J’aime la danse. Le théâtre m’a permis d’étudier son intérêt pour raconter une histoire, plutôt que le point de vue technique que j’avais. C’est la raison pour laquelle je m’intéresse plus à la danse contemporaine maintenant. Elle est beaucoup plus libre que la danse classique, même si raconter quelque chose à travers ces contraintes paraît aussi très intéressant. J’ai même pu créer une chorégraphie pour l’épreuve de danse du Baccalauréat ! C’était un travail extrêmement gratifiant, d’arriver à un résultat dont on était toutes fières et de pouvoir le présenter. Ce sera sûrement la seule épreuve de Bac que j’avais hâte de passer.

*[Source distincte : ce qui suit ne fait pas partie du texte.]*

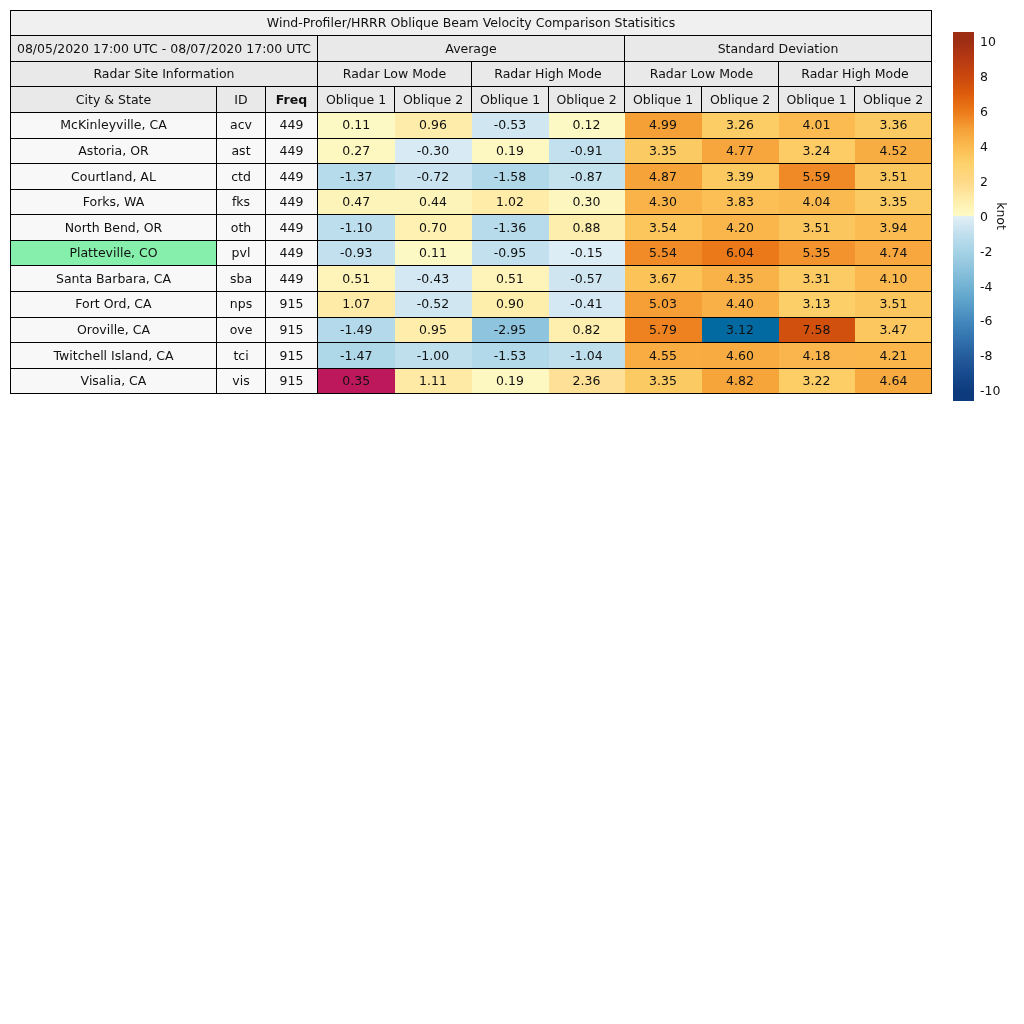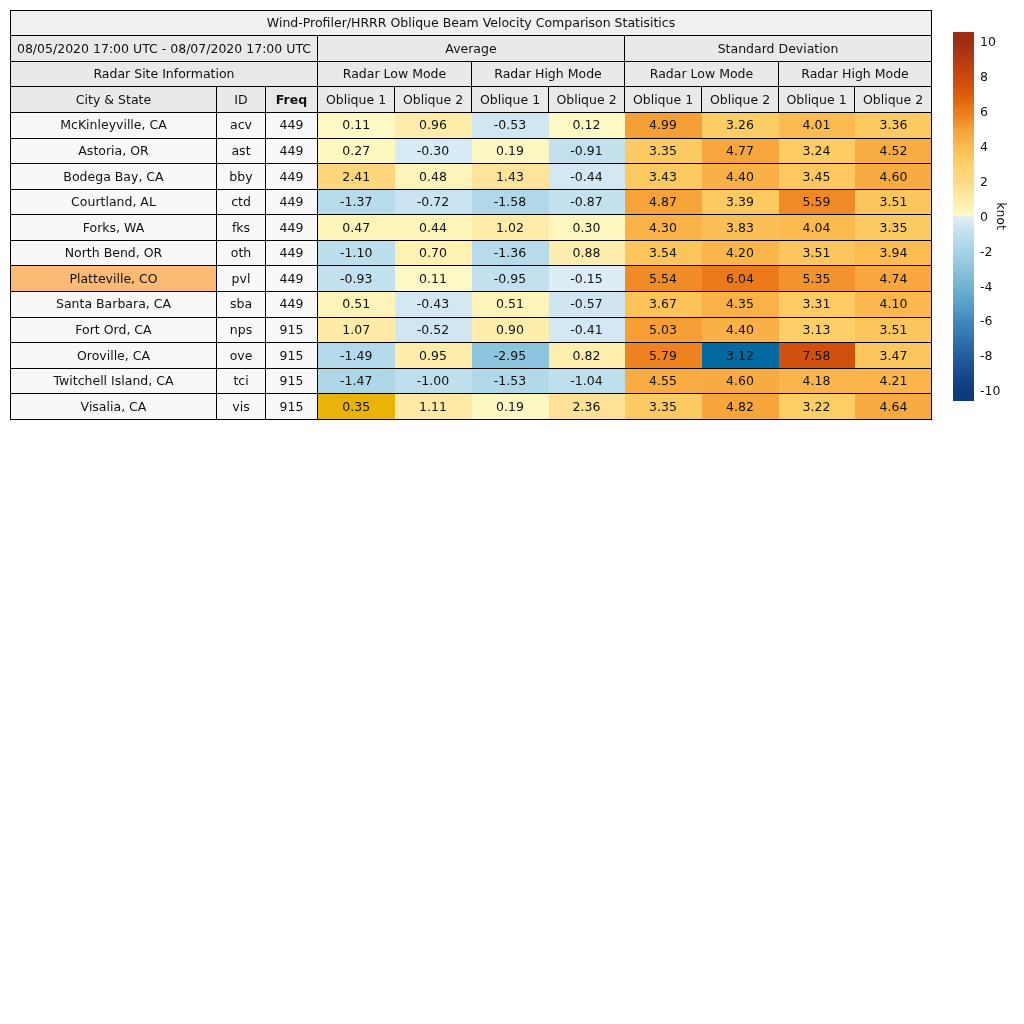"Bodega Bay, CA" tr { html: <tr> <td>Bodega Bay, CA</td> <td>bby</td> <td>449</td> <td>2.41</td> <td>0.48</td> <td>1.43</td> <td>-0.44</td> <td>3.43</td> <td>4.40</td> <td>3.45</td> <td>4.60</td> </tr> -> none }
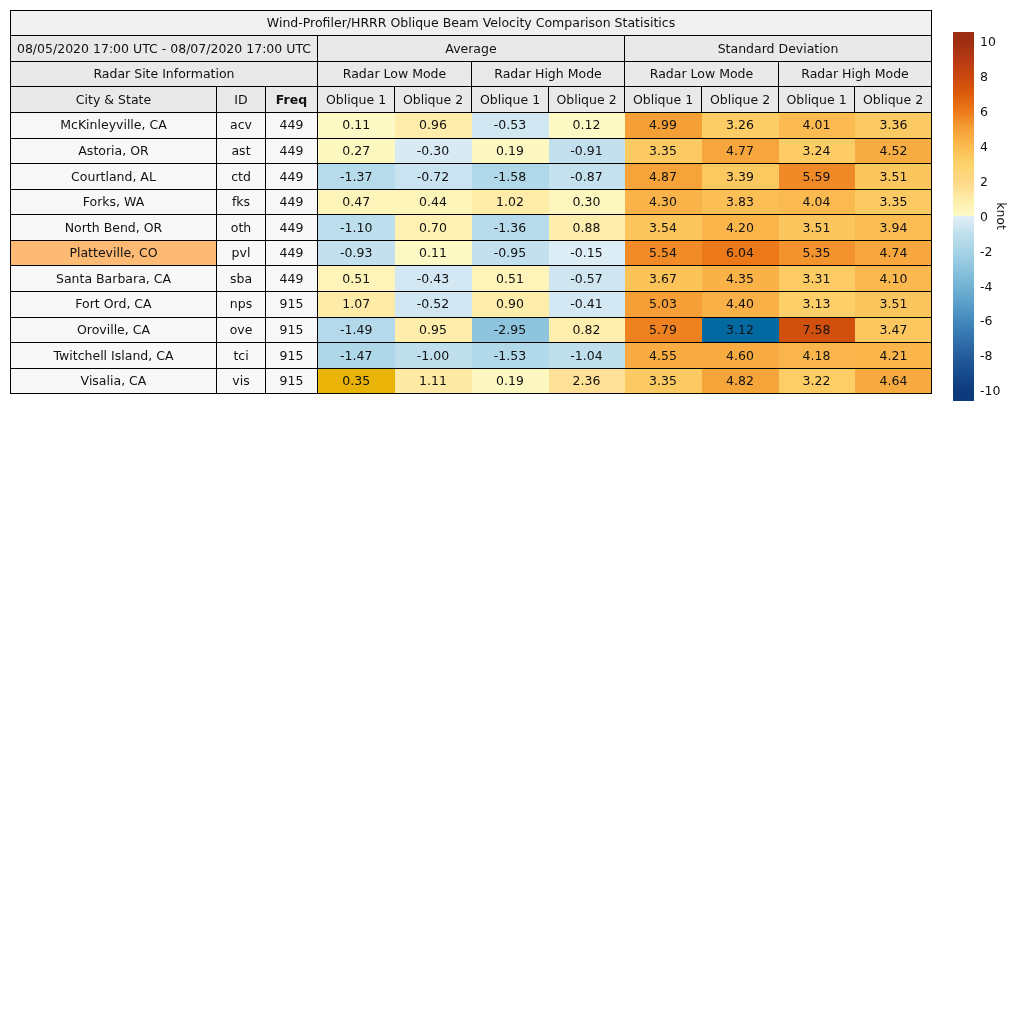"Platteville, CO" td.site { background: #fdba74 -> #86efac }
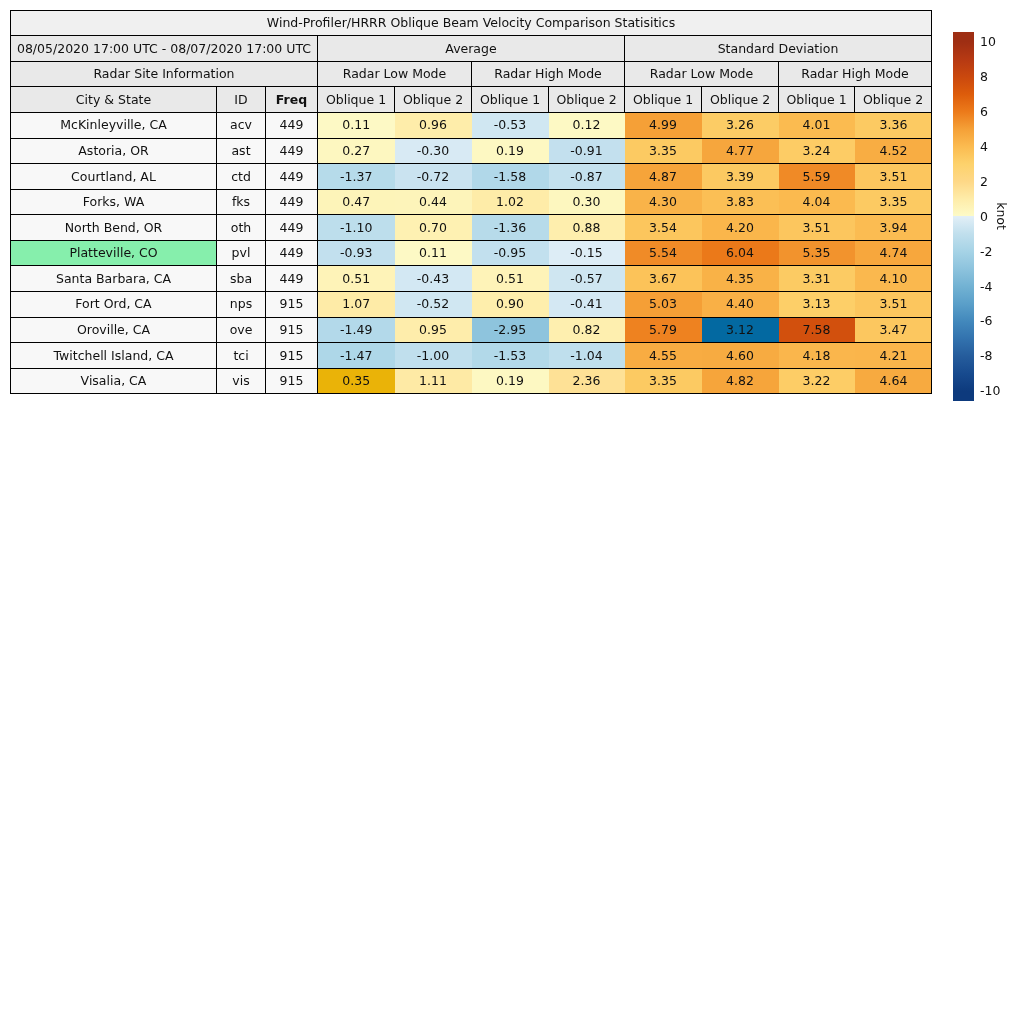"0.35" td.val { background: #eab308 -> #be185d }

J’étais maladroite, le suis un peu moins aujourd’hui. J’ai grandi vite, et je suppose que j’avais tendance à oublier l’espace que j’occupais, d’où la maladresse. Mais la danse a été un moyen de dompter mon corps. De réaliser tout ce que je pouvais contrôler, ce que je pouvais en faire. Elle a aussi été ma première pratique en groupe. Ma classe était très soudée, et c’est aussi ce qui rendait la danse si agréable, de faire partie d’un tout.